■ **TASK PROMPT**: The answer must consist of every line in the data below that holds the word "expect".

■ **DATA TO USE**:
____________
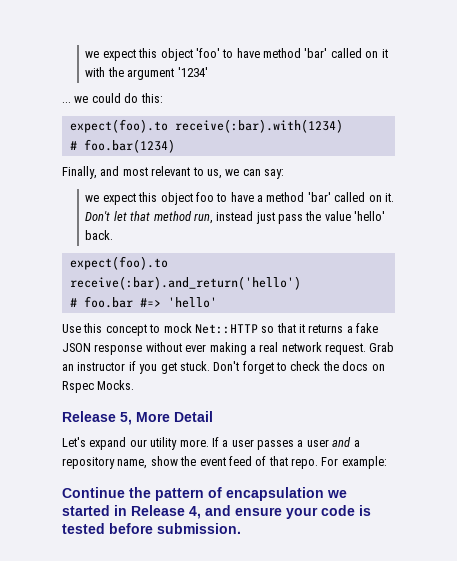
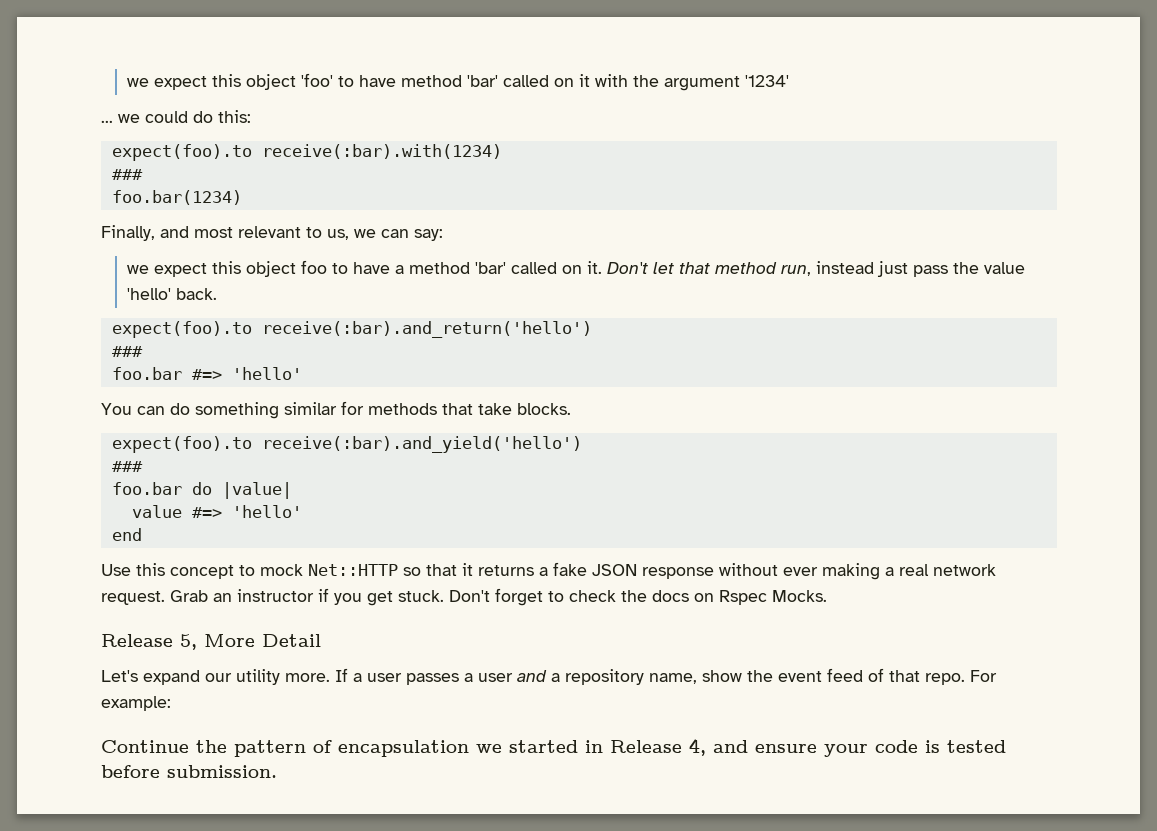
  expect(foo).to receive(:bar).with(1234)
- # foo.bar(1234)
+ ###
+ foo.bar(1234)
  expect(foo).to receive(:bar).and_return('hello')
- # foo.bar #=> 'hello'
+ ###
+ foo.bar #=> 'hello'
+ You can do something similar for methods that take blocks.
+ expect(foo).to receive(:bar).and_yield('hello')
+ ###
+ foo.bar do |value|
+ value #=> 'hello'
+ end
____________
■ **ANSWER TO THE PROBLEM**:
  expect(foo).to receive(:bar).with(1234)
  expect(foo).to receive(:bar).and_return('hello')
+ expect(foo).to receive(:bar).and_yield('hello')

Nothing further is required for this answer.